Despite my claims from the first post, segmenting appears attractive here. This is a direct result of our estimates being conservative and UE4 not supporting the aggressive per track quantization that ACL provides.

Sorted sample reduction

With our samples sorted, we will add 16 bits of metadata per sample to store the sample time, the track index, and track type. This is optimistic. In reality, some samples would likely require more than that.

Our context will only store animated tracks to keep it as small as possible.

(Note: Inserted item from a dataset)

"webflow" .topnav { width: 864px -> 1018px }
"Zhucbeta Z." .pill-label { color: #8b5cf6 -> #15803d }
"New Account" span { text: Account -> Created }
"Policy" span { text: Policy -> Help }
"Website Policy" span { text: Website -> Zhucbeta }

We will consider two scenarios: when our samples are stored with full precision (96 bits per sample) and when they are packed with the same format as the compressed byte stream (in which case we simply copy the values into our context when seeking, no unpacking occurs). As previously mentioned, linear interpolation requires us to store two samples per animated track.

  Bytes touched Cache lines touched
Context values @ 96 bps 24240 379
Context values @ 46 bps 12808 198
Context values @ 30 bps 14626 230

Right off the bat, it is clear that if we want interpolation to be as fast as possible (with no unpacking), our context is quite large and requires evicting quite a bit of CPU cache. To keep the context footprint as low as possible, going forward we will assume that we store the values packed inside it. Storing packed samples into our context comes with challenges. Each segment will have a different pose size and as such we either need to resize the context or allocate it with the largest pose size. When packed in the compressed byte stream, each sample is often bit aligned and copying into another bit aligned buffer is more expensive than a regular memcpy operation. Keeping the context size low requires some work.

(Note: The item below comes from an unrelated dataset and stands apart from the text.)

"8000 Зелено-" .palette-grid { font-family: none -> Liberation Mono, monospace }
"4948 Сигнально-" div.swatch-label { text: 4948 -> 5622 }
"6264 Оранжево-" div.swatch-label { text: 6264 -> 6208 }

Note that the above numbers also include the bytes touched for the bit rates and segment range values (where relevant) because they are needed for interpolation when samples are packed.

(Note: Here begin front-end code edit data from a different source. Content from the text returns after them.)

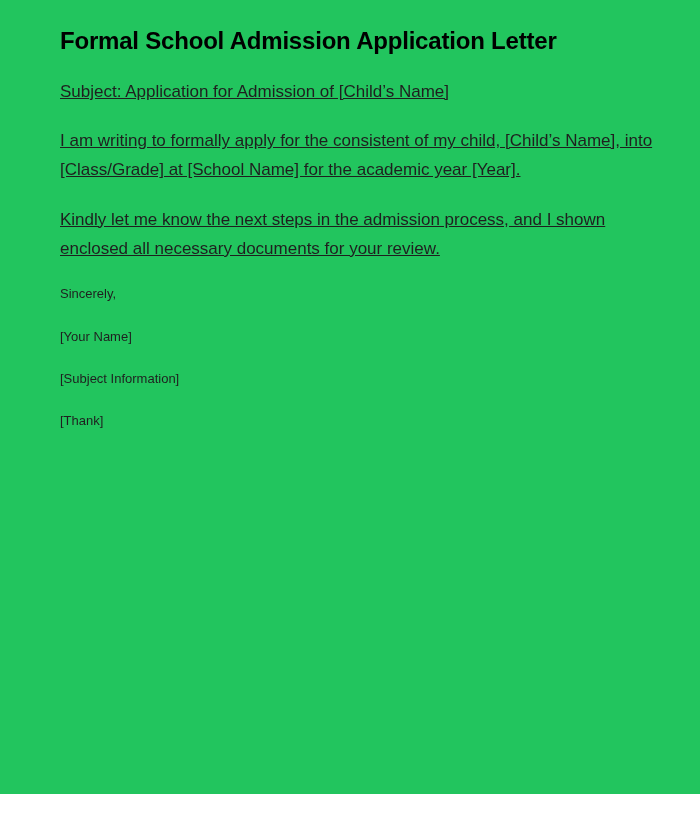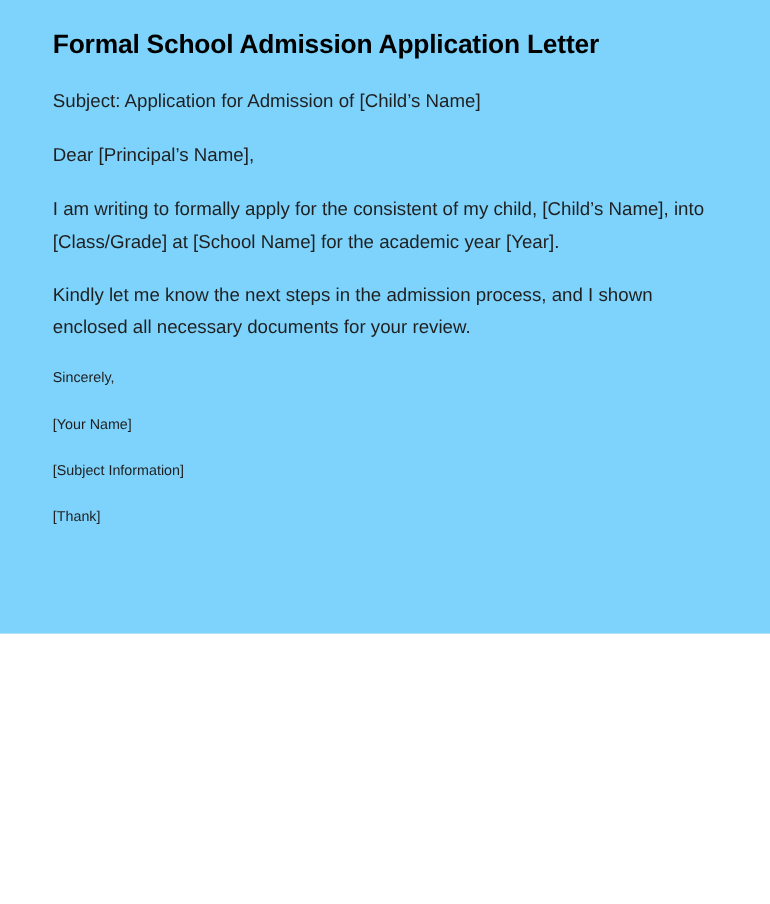"Formal School Admission Application" .document { background: #7dd3fc -> #22c55e; height: 576px -> 794px; padding: 26px 40px 0 48px -> 26px 40px 0 60px }
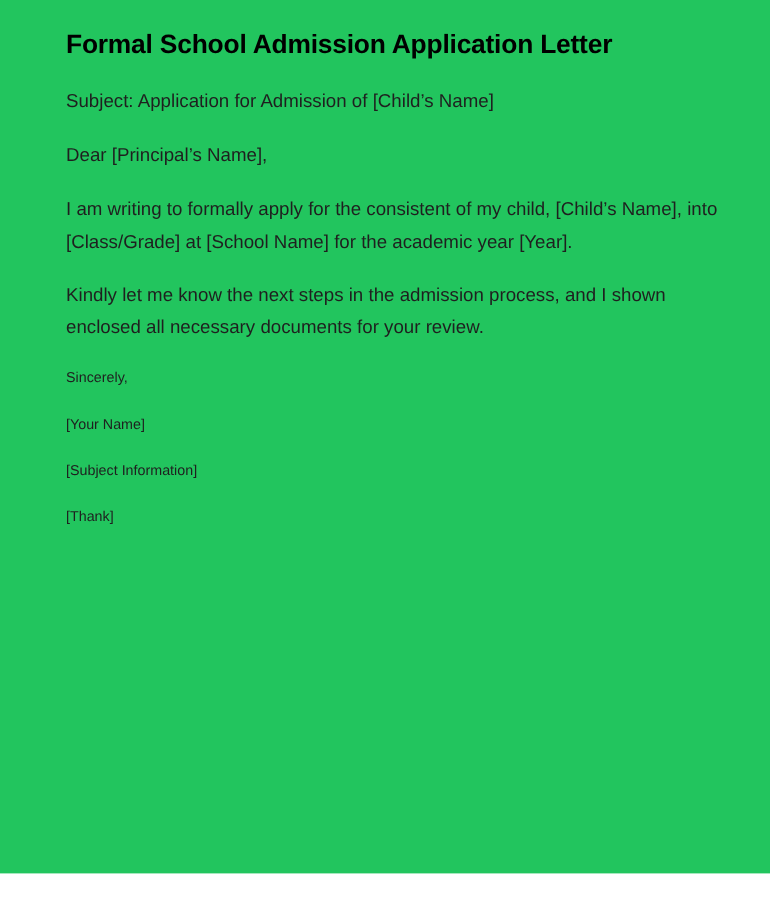"Subject: Application for Admission of" .doc-paragraph { text-decoration: none -> underline }
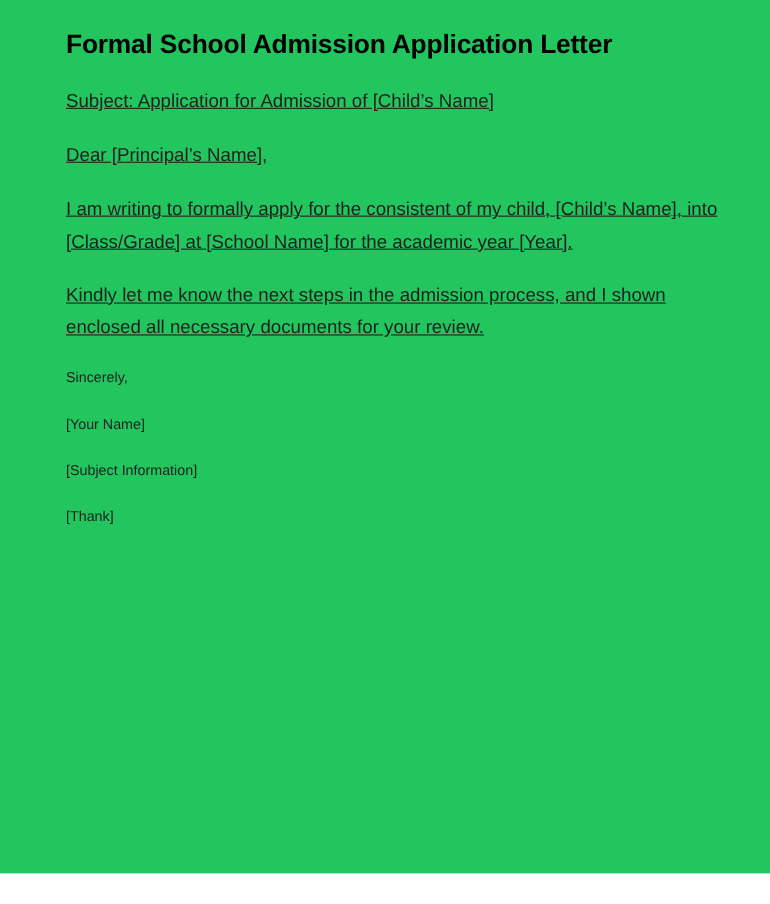"Dear [Principal’s Name]," p.doc-paragraph { html: <p>Dear [Principal’s Name],</p> -> none }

  Bytes touched Cache lines touched Compressed size
Compressed values with segmenting 5798 91 11274 KB
Compressed values without segmenting 7919 123 15398 KB
Total with segmenting 45788 720 12156 KB
Total without segmenting 46091 720 15424 KB

Note that the compressed size above does not consider the footprint of the context required at runtime to decompress but the bytes and cache lines touched do.

Compared to the unsorted algorithm, the memory overhead goes up quite a bit: the constant struggle between size and speed.

The number of cache lines touched during decompression is quite a bit higher (15%) than ACL. In order to match ACL, 100% of the samples must be dropped which makes sense considering that we use the same bit rate as ACL to estimate and our context stores two poses which is also what ACL touches. Reading the compressed pose is added on top of this. As such, if every sample is dropped within a pose and already present in our context the decompression cost will be at best identical to ACL since the two will perform about the same amount of work. Reading compressed samples and copying them into our context will take some time and lead to a net win for ACL.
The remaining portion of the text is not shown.